The level of factory production across the euro area continued to shrink in December, with the rate of contraction accelerating slightly. Overall, the pace of decline was strong, albeit the second-weakest since May. France was the main driver of the latest fall, country-level data showed.

Output continued to be constrained by a lack of new business as demand for eurozone goods decreased once again. Although the decline was the softest for seven months, it was sharp nevertheless. New orders from external customers were also down on the month, extending the current sequence of shrinking export sales to nearly two years.

Sustained weakness in demand conditions led firms to make further progress with backlogs. The volume of work outstanding decreased further, highlighting another month of spare capacity across the euro area manufacturing sector. The rate of depletion, albeit sharp, was the slowest since May. Subsequently, factory employment across the eurozone continued to fall, in line with the trend since last June.

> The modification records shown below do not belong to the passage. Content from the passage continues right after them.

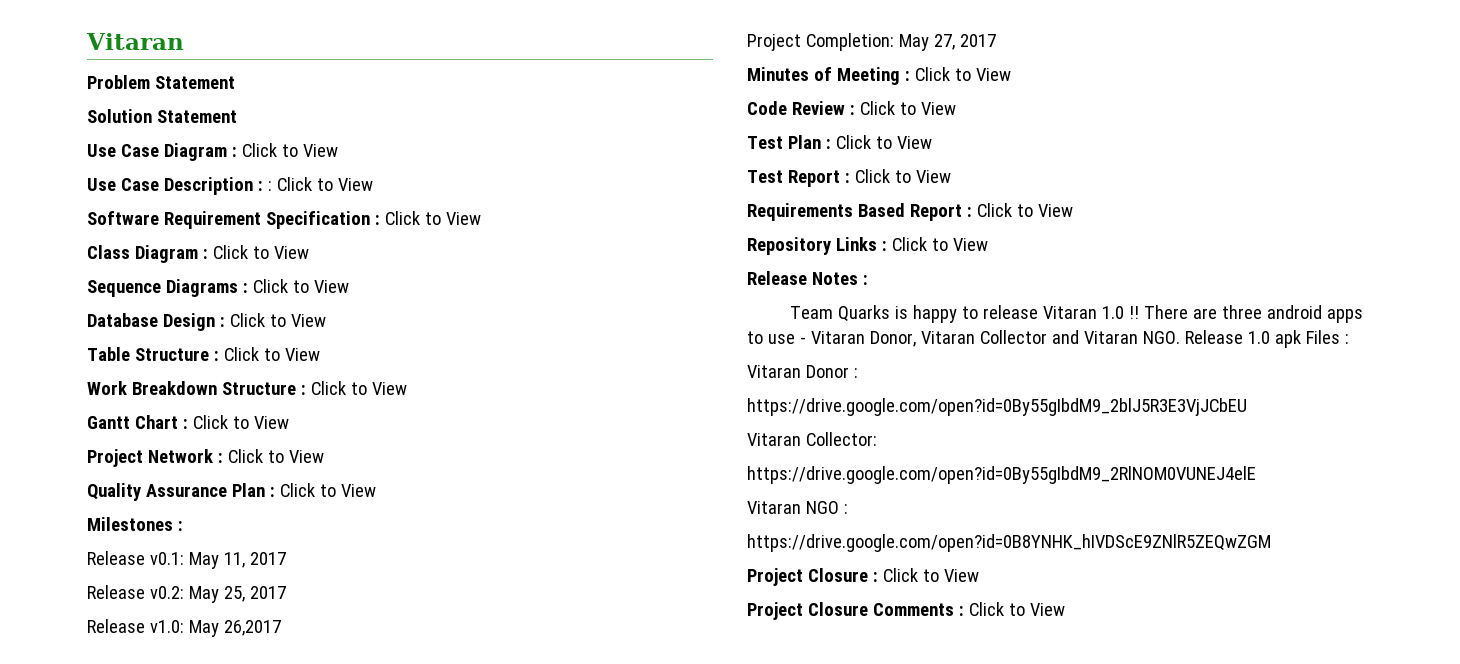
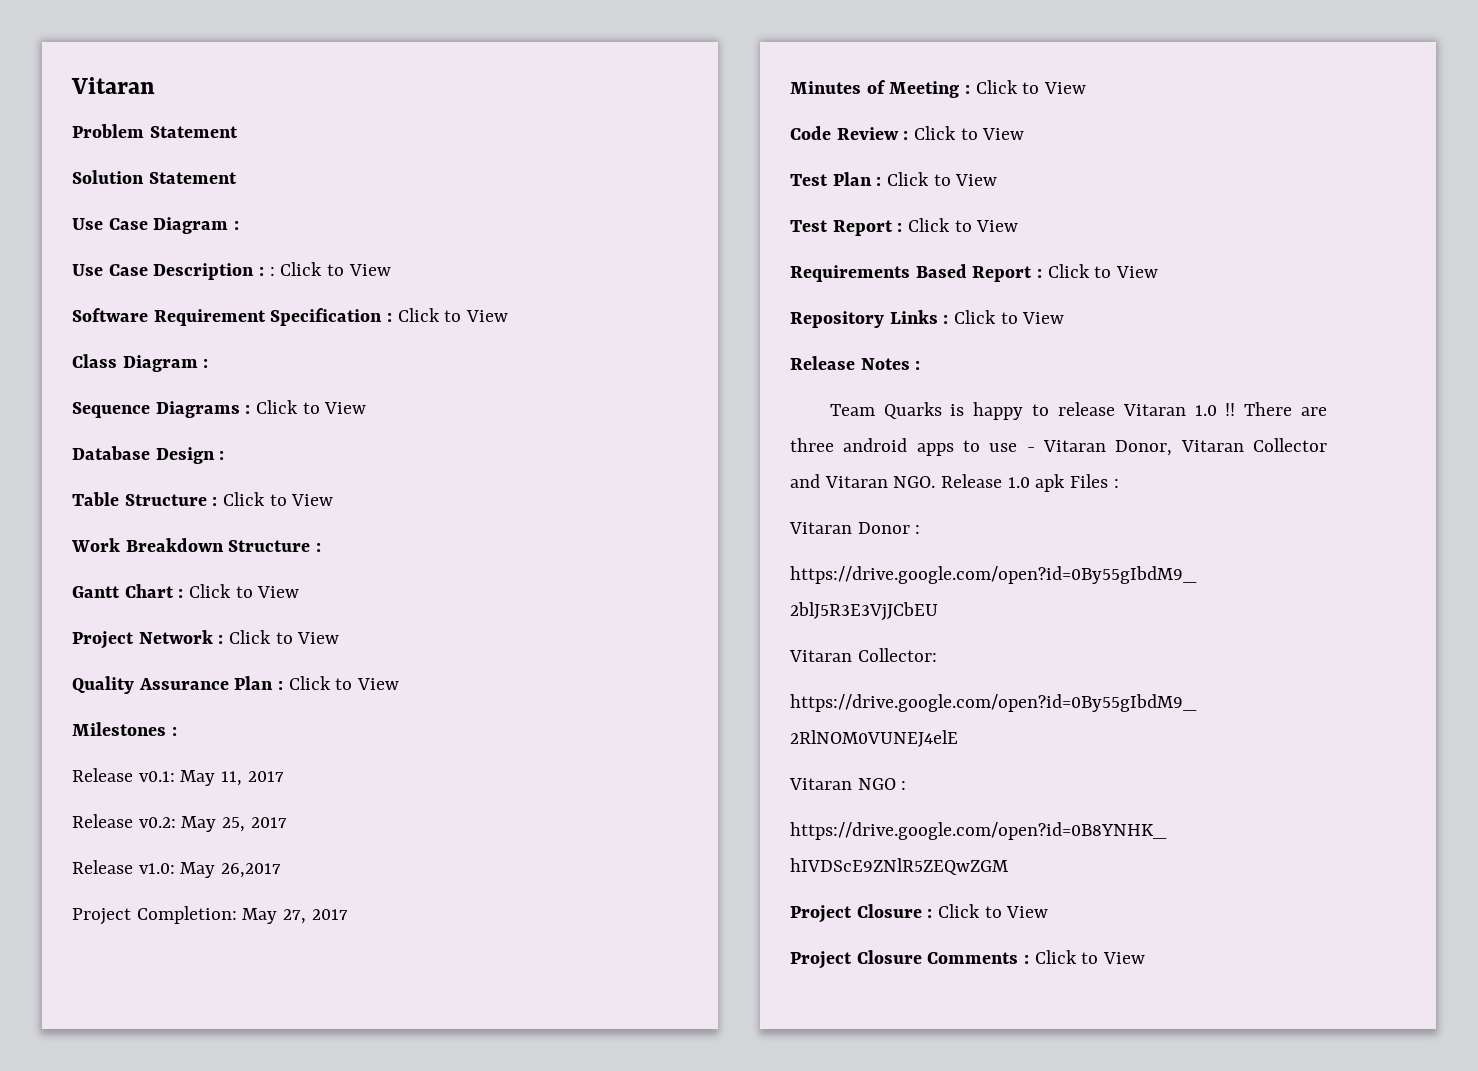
- Use Case Diagram : Click to View
+ Use Case Diagram :
- Class Diagram : Click to View
+ Class Diagram :
- Database Design : Click to View
+ Database Design :
- Work Breakdown Structure : Click to View
+ Work Breakdown Structure :

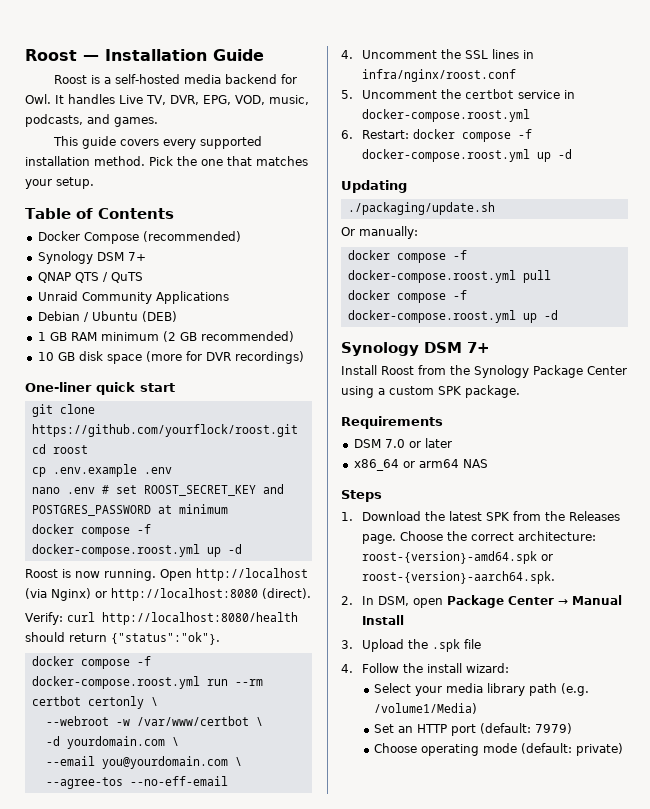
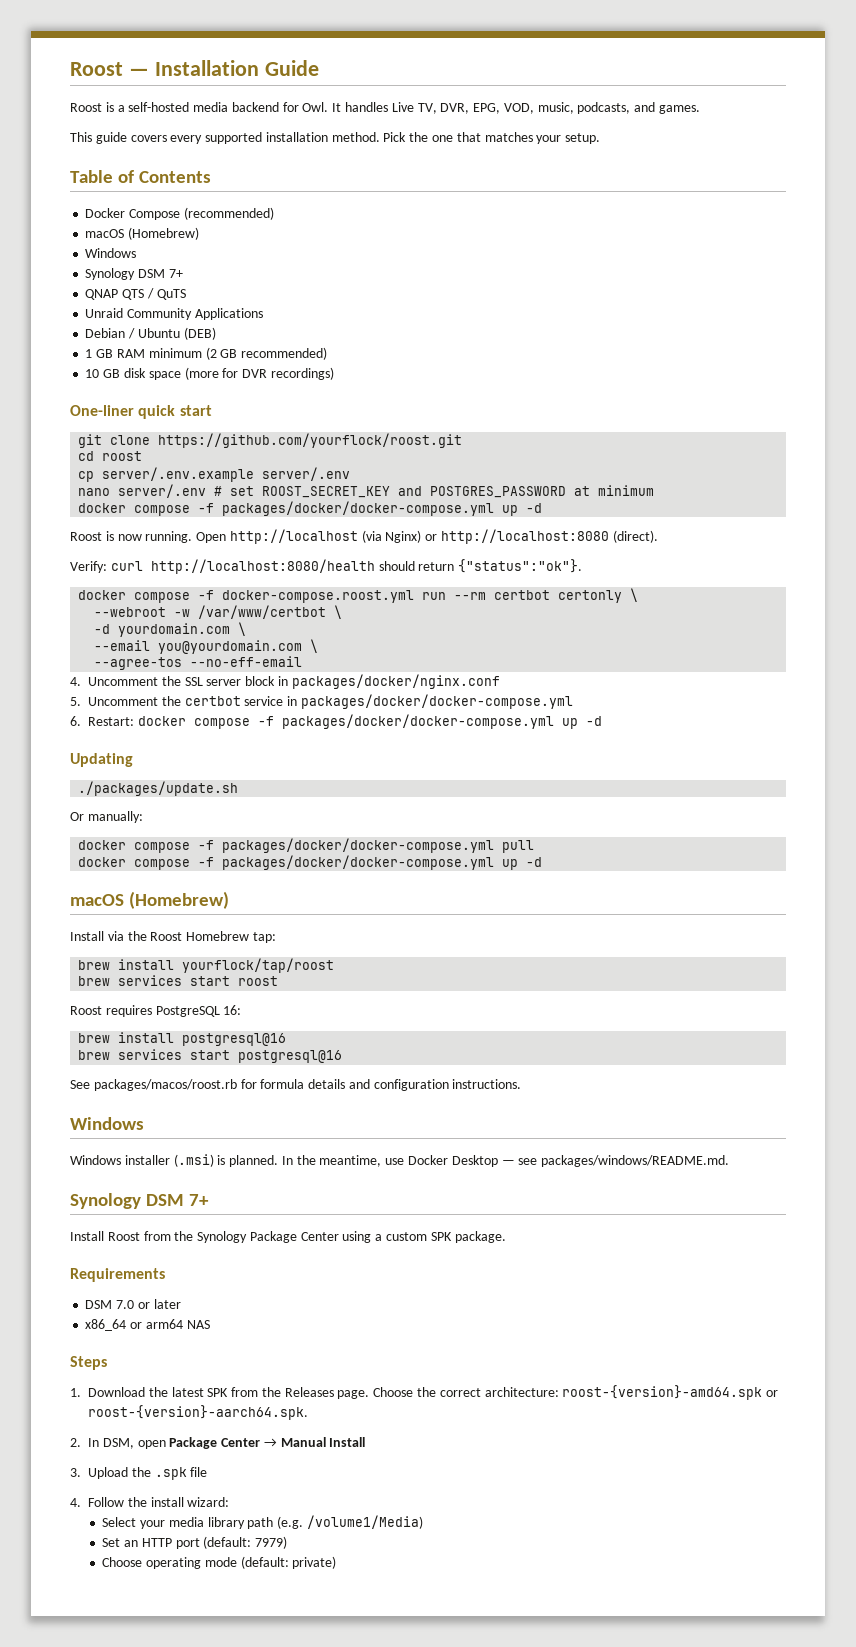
  Docker Compose (recommended)
+ macOS (Homebrew)
+ Windows
- cp .env.example .env
+ cp server/.env.example server/.env
- nano .env # set ROOST_SECRET_KEY and POSTGRES_PASSWORD at minimum
- docker compose -f docker-compose.roost.yml up -d
+ nano server/.env # set ROOST_SECRET_KEY and POSTGRES_PASSWORD at minimum
+ docker compose -f packages/docker/docker-compose.yml up -d
- 4. Uncomment the SSL lines in infra/nginx/roost.conf
+ 4. Uncomment the SSL server block in packages/docker/nginx.conf
- 5. Uncomment the certbot service in docker-compose.roost.yml
+ 5. Uncomment the certbot service in packages/docker/docker-compose.yml
- 6. Restart: docker compose -f docker-compose.roost.yml up -d
+ 6. Restart: docker compose -f packages/docker/docker-compose.yml up -d
- ./packaging/update.sh
+ ./packages/update.sh
- docker compose -f docker-compose.roost.yml pull
- docker compose -f docker-compose.roost.yml up -d
+ docker compose -f packages/docker/docker-compose.yml pull
+ docker compose -f packages/docker/docker-compose.yml up -d
+ macOS (Homebrew)
+ Install via the Roost Homebrew tap:
+ brew install yourflock/tap/roost
+ brew services start roost
+ Roost requires PostgreSQL 16:
+ brew install postgresql@16
+ brew services start postgresql@16
+ See packages/macos/roost.rb for formula details and configuration instructions.
+ Windows
+ Windows installer (.msi) is planned. In the meantime, use Docker Desktop — see packages/windows/README.md.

A slower rate of decline was also seen in purchasing activity during December. Although eurozone manufacturing companies continued to cut input buying at a considerable rate, the reduction was the weakest in seven months. Stocks of purchases were depleted more rapidly, however, and to one of the greatest degrees in the survey history. Amid sustained inventory reductions and lower demand for inputs, the latest survey data signalled a further improvement in suppliers’ delivery times. The extent to which vendor performance improved was the smallest in almost a year.

Meanwhile, growth expectations for the coming year improved in December. Overall, eurozone manufacturers were their most confident in the outlook for production since last April, although the prevailing level of optimism was still subdued by historical comparisons.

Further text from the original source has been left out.